Some of "The Dilbert Principle's" best material comes in the form of e-mail missives from "Dilbert" readers sharing their woes with Adams -- like the Kafkaesque tale of a company where expenses are disallowed because they "violate company policy," but the company policies themselves are kept secret because otherwise "everyone would know them." These Dilbert's Believe-it-or-Nots cut in all directions, exposing the idiocy of employees as well as bosses -- like the worker driven to tears by a boss' memo that tells the troops "we can't stand pat this year." (Her name is Pat.)

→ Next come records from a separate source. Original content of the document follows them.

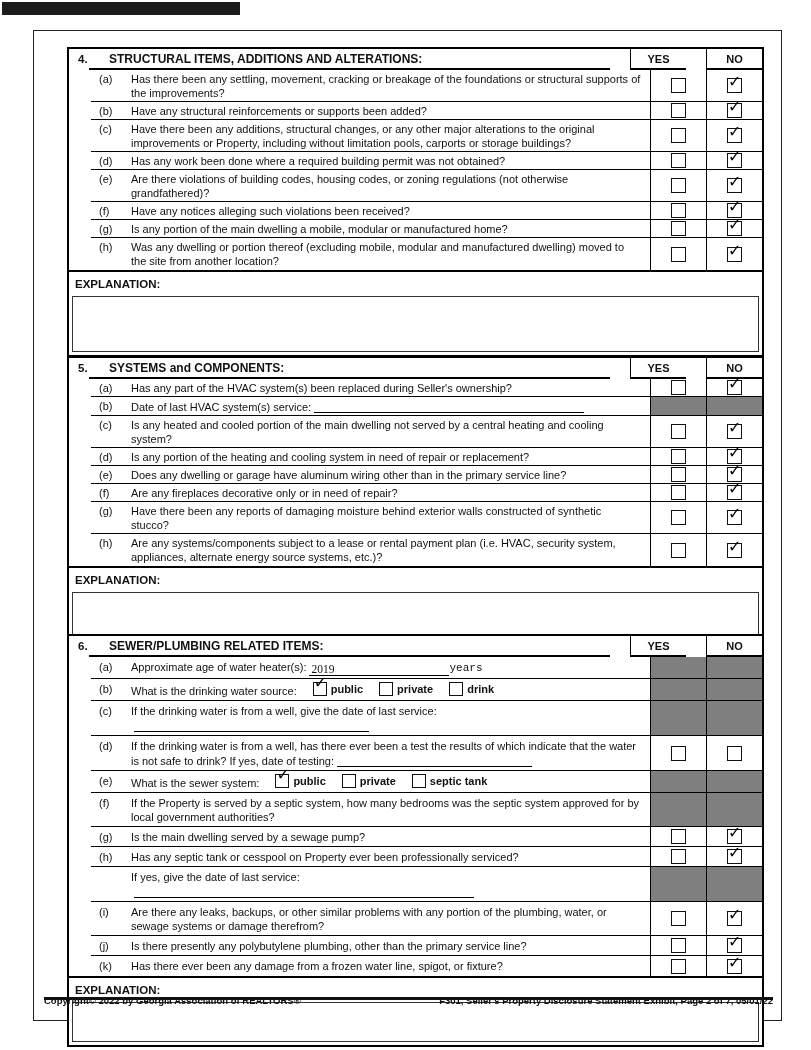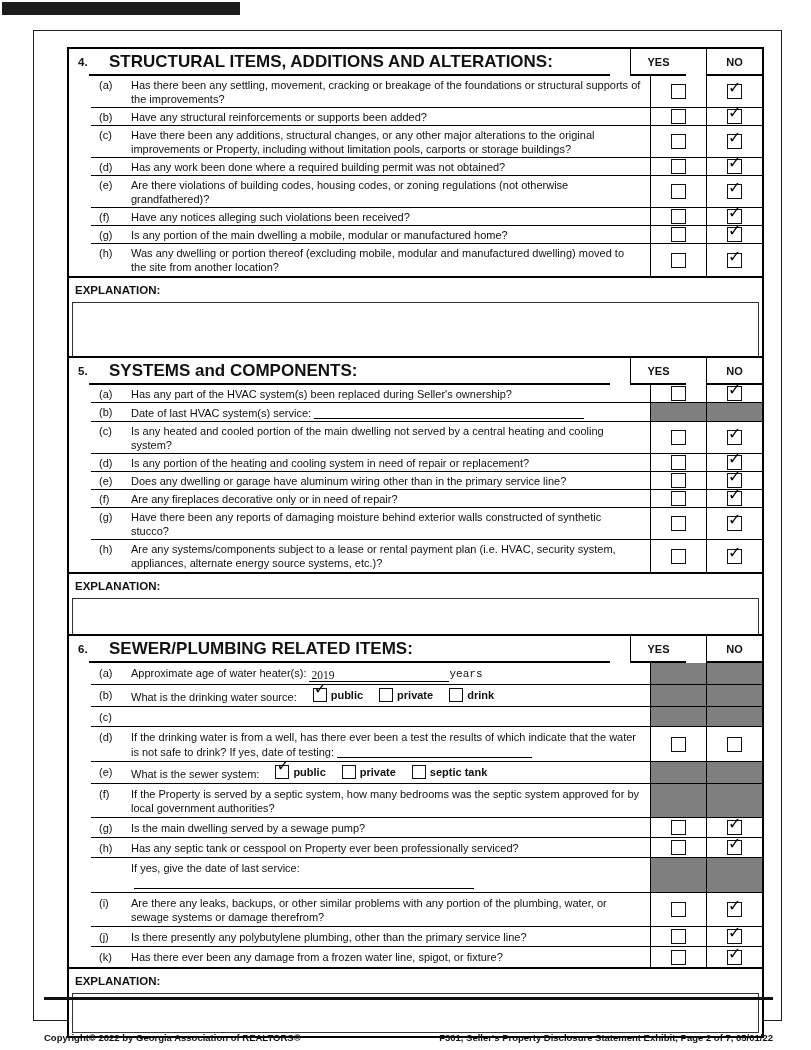--- a/index.html
+++ b/index.html
@@ -17,7 +17,7 @@
   .tcell{flex:1;position:relative;display:flex;align-items:center;padding:3px 0 4px 0;}
   .tcell::after{content:"";position:absolute;left:20px;right:0;bottom:0;height:2px;background:#000;}
   .tnum{width:40px;padding-left:9px;font-weight:bold;font-size:11.5px;box-sizing:border-box;}
-  .ttext{font-weight:bold;font-size:17px;}
+  .ttext{font-weight:bold;font-size:12px;}
   .hdr{width:56px;flex:none;border-left:1.5px solid #000;border-bottom:2px solid #000;
        font-weight:bold;display:flex;align-items:center;justify-content:center;box-sizing:border-box;margin-left:20px;}
 

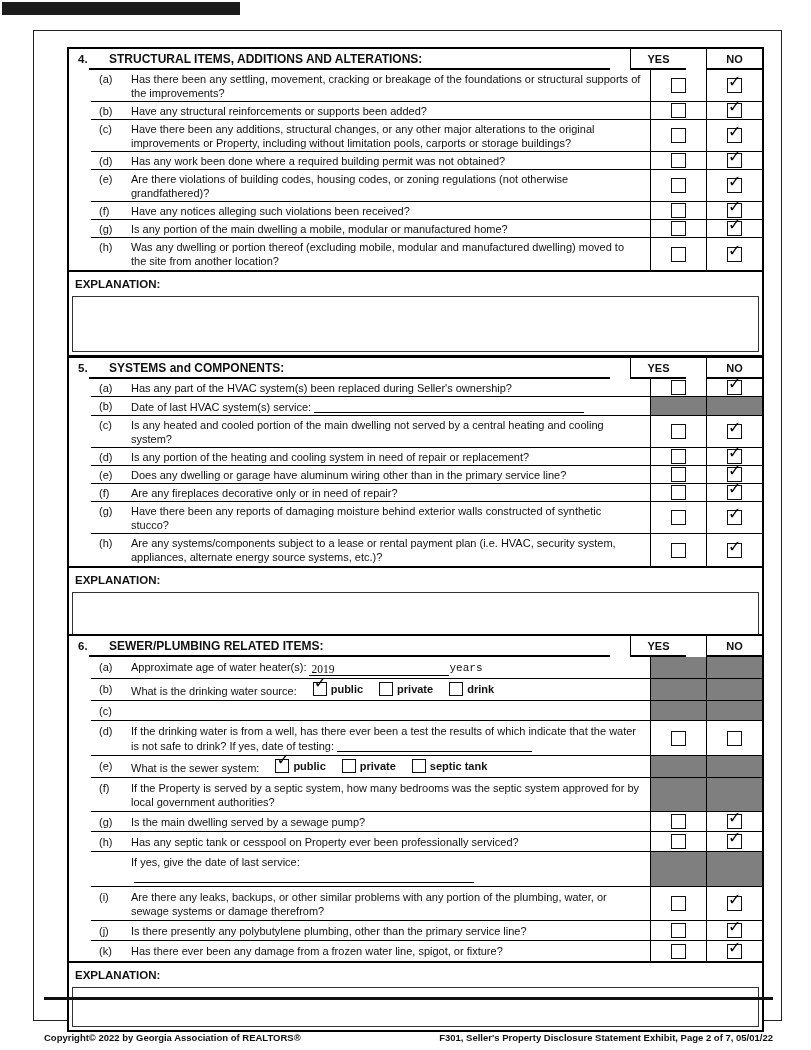--- a/index.html
+++ b/index.html
@@ -314,6 +314,7 @@
         <div class="qrow">
           <div class="qcell">
             <span class="qletter">(c)</span>
+            <span class="qbody"><span class="qtx">If the drinking water is from a well, give the date of last service:</span><span class="blank" style="width: 235px;"></span></span>
           </div>
           <div class="c-ans gray"></div>
           <div class="c-ans gray"></div>

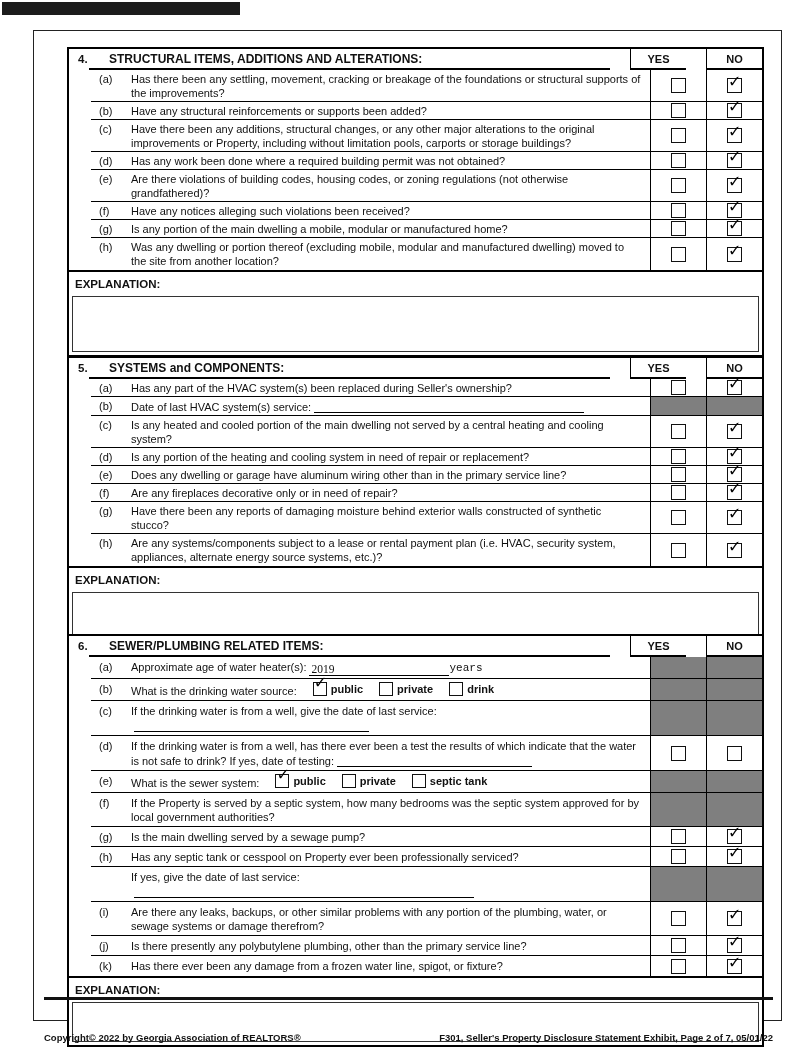--- a/index.html
+++ b/index.html
@@ -55,7 +55,7 @@
 
   
   .footer-rule{position:absolute;left:10px;right:8px;top:966px;height:3px;background:#111;}
-  .footer{position:absolute;left:10px;right:8px;top:1001px;display:flex;justify-content:space-between;
+  .footer{position:absolute;left:10px;right:8px;top:964px;display:flex;justify-content:space-between;
           font-weight:bold;font-size:9.5px;}
 </style>
 </head>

Part of "Dilbert's" success, clearly, lies in the mirror it holds up to workplace realities. In "The Dilbert Principle's" introduction, Adams writes, "I routinely include bizarre and unworldy elements such as sadistic talking animals, troll-like accountants, and employees turning into dishrags after the life-force has been drained from their bodies. And yet the comment I hear most often is: 'That's just like my company.' "
If "Dilbert" were just a quasi-documentary chronicle, though, it could never have won its level of fanatical devotion. "Dilbert's" fans love it because it faithfully expresses the resentment felt by those who understand technology toward the people who don't, yet who nonetheless, inexplicably, hold positions of authority over them.
This undercurrent is constant in Adams' work. He writes, "You can test a person's importance in the organization by asking how much RAM his computer has." The more expensive memory chips you find in a person's system, the higher the rank, right? Read on: "Anybody who knows the answer to that question is not a decision-maker."
"Dilbert" takes a familiar tradition of worker-championing populism and mixes it with a little nerd-championing elitism. Yet it never partakes of technogeek-cultist obnoxiousness -- mostly because these technologists' sense of superiority is so patently a compensation for their powerlessness. In the '90s, the little guy isn't just getting stepped on; he's devoting his expert skills to optimizing his superiors' every stomp. What's worse, he knows it.
"Dilbert's" spare graphic style perfectly suits this sort of knowing fatalism. Drawn with no mouth, Dilbert himself tends to be a blank fall guy, all input and no output. The strip's most outspoken character, the megalomaniacal Dogbert, may periodically lord it over everyone, but he's still a round blob of a canine whose glasses barely reach over a desk when he sits behind it. Dilbert's human colleagues are most often found running around like little windup toys with arms outstretched, or occasionally surrounded by concentric vibration lines as if in the throes of slow-motion electrocution -- as in the banner screen of "Dilbert's" phenomenally popular Web site.
Adams' drawings are flat, prosaic maps of mundanity; they don't leave much room for dreams of liberation or fantasies of escape, and they can sometimes feel as bleak as a Samuel Beckett drama. In one strip, Dilbert, called upon to talk to students about careers in engineering, describes his life: "For the next twenty years I'll sit in a big box called a cubicle. It's like a restroom stall but with lower walls. I spend most of my time hoping the electromagnetic fields from my office equipment aren't killing me."
No wonder "Dilbert" has such a following among temps and lifers, employees and underlings everywhere. Who else is talking so bluntly about their lives, and getting away with it?